ABDOULAYE THIAM, PRESIDENT DE L’ANPS : «Un rapport final sera remis à la Ligue Pro»
Au delà de la collecte, la diffusion et le traitement de l’information, la presse a aussi un autre rôle. C’est-à-dire de participer positivement dans le développement du sport dans sa globalité et du football en particulier. L’objectif fondamental aujourd’hui, c’est de construire. Ça fait quand même 12 ans que la ligue professionnelle a été mise sur les fonts baptismaux. Nous étions même associés en 2007 lors de ce fameux séminaire qui s’était tenu à Saly. Depuis lors, nous avons accompagné cette ligue professionnel-là en collectant, en diffusant et en traitant, aussi bien la presse écrite, tabloïde, que ça soit sur les sites, la télévision et à la radio. Mais au-delà aujourd’hui, nous voulons quand même s’arrêter à un certain moment donné pour faire un bilan d’étape, revoir ce qui n’a pas marché. Qu’est-ce qu’on aurait du faire ? Qu’est-ce qu’on n’a pas fait ? Qu’est-ce qu’on peut faire davantage pour améliorer notre football. C’est extrêmement important et ça tombe à un moment où il y’a deux clubs sénégalais. Teungueth Football Club dont la naissance ne dépasse même pas une dizaine d’années qui a réussi pur la première fois depuis la Jeanne d’Arc de Dakar en 2004 à franchir le premier tour et rentrer même dans le top 16, dans les phases de poule. Donc, notre rôle en tant que journaliste aujourd’hui, c’est de revoir tout ça. A la fin des travaux, nous allons tout mettre dans un rapport que nous allons déposer auprès du ministère des Sports, de la FSF, de la ligue professionnelle.
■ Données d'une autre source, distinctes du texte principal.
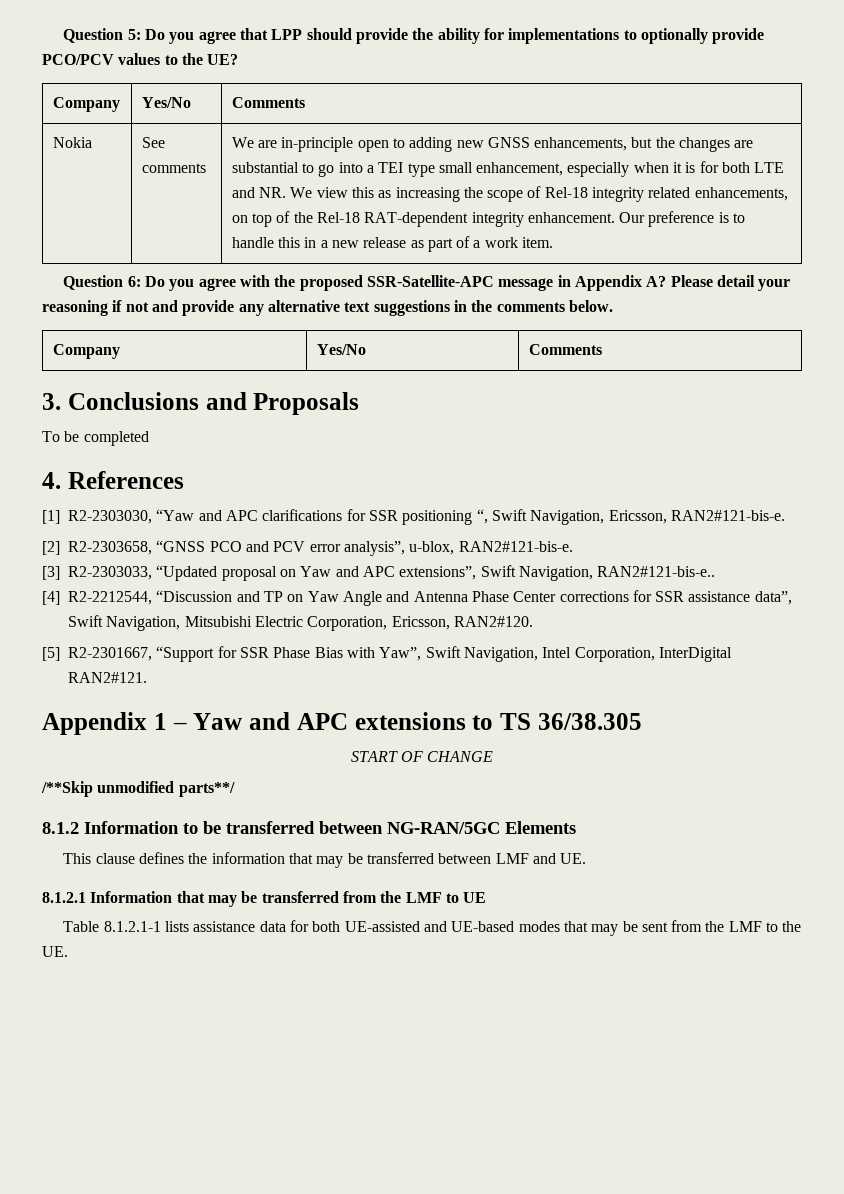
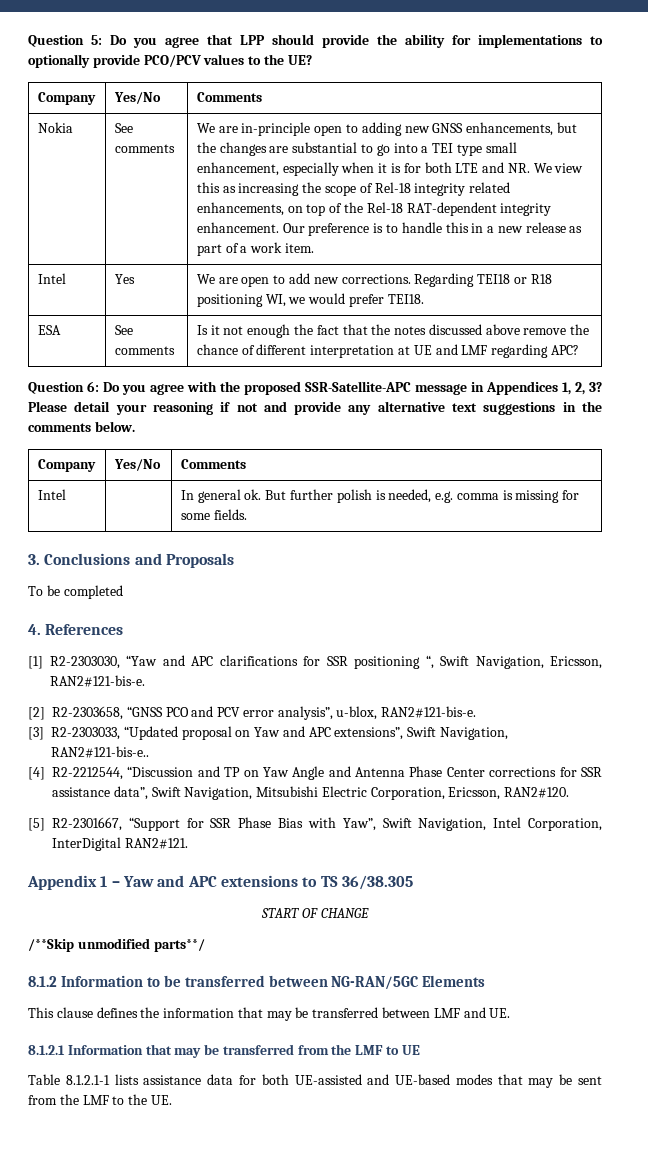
+ Intel | Yes | We are open to add new corrections. Regarding TEI18 or R18 positioning WI, we would prefer TEI18.
+ ESA | See comments | Is it not enough the fact that the notes discussed above remove the chance of different interpretation at UE and LMF regarding APC?
- Question 6: Do you agree with the proposed SSR-Satellite-APC message in Appendix A?
+ Question 6: Do you agree with the proposed SSR-Satellite-APC message in Appendices 1, 2, 3?
+ Intel | | In general ok. But further polish is needed, e.g. comma is missing for some fields.

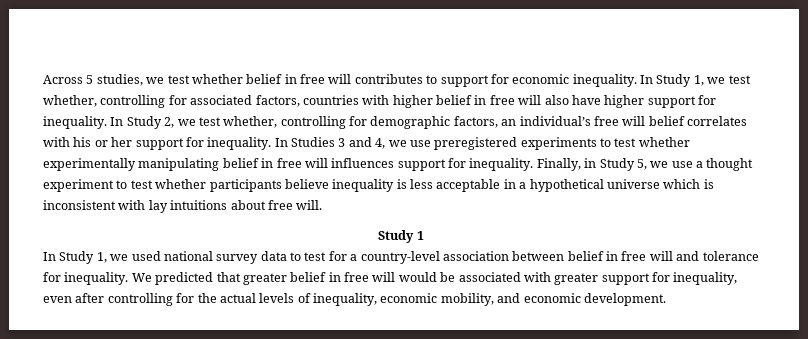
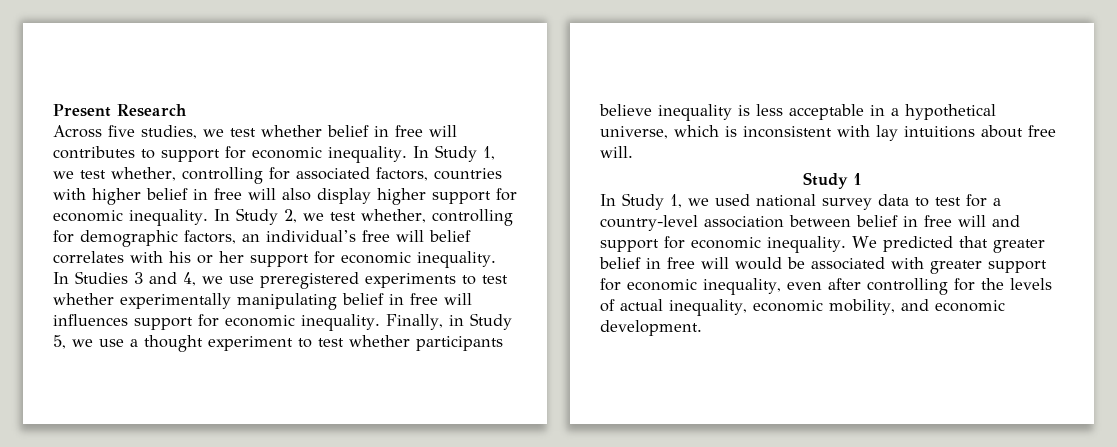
- Across 5 studies, we test whether belief in free will contributes to support for economic inequality.
+ Present Research
+ Across five studies, we test whether belief in free will contributes to support for economic inequality.
- In Study 1, we test whether, controlling for associated factors, countries with higher belief in free will also have higher support for inequality.
+ In Study 1, we test whether, controlling for associated factors, countries with higher belief in free will also display higher support for economic inequality.
- In Study 2, we test whether, controlling for demographic factors, an individual’s free will belief correlates with his or her support for inequality.
+ In Study 2, we test whether, controlling for demographic factors, an individual’s free will belief correlates with his or her support for economic inequality.
- In Studies 3 and 4, we use preregistered experiments to test whether experimentally manipulating belief in free will influences support for inequality.
+ In Studies 3 and 4, we use preregistered experiments to test whether experimentally manipulating belief in free will influences support for economic inequality.
- Finally, in Study 5, we use a thought experiment to test whether participants believe inequality is less acceptable in a hypothetical universe which is inconsistent with lay intuitions about free will.
+ Finally, in Study 5, we use a thought experiment to test whether participants believe inequality is less acceptable in a hypothetical universe, which is inconsistent with lay intuitions about free will.
- In Study 1, we used national survey data to test for a country-level association between belief in free will and tolerance for inequality.
+ In Study 1, we used national survey data to test for a country-level association between belief in free will and support for economic inequality.
- We predicted that greater belief in free will would be associated with greater support for inequality, even after controlling for the actual levels of inequality, economic mobility, and economic development.
+ We predicted that greater belief in free will would be associated with greater support for economic inequality, even after controlling for the levels of actual inequality, economic mobility, and economic development.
Ce sera une sorte de contribution de l’ANPS pour le développement de notre football mais nous n’allons pas nous arrêter aussi dans le football. Nous ferons la même chose avec le basketball. C’est extrêmement important que l’ANPS puisse se repositionner davantage, porter sa contribution au-delà de la collecte et de la diffusion de l’information.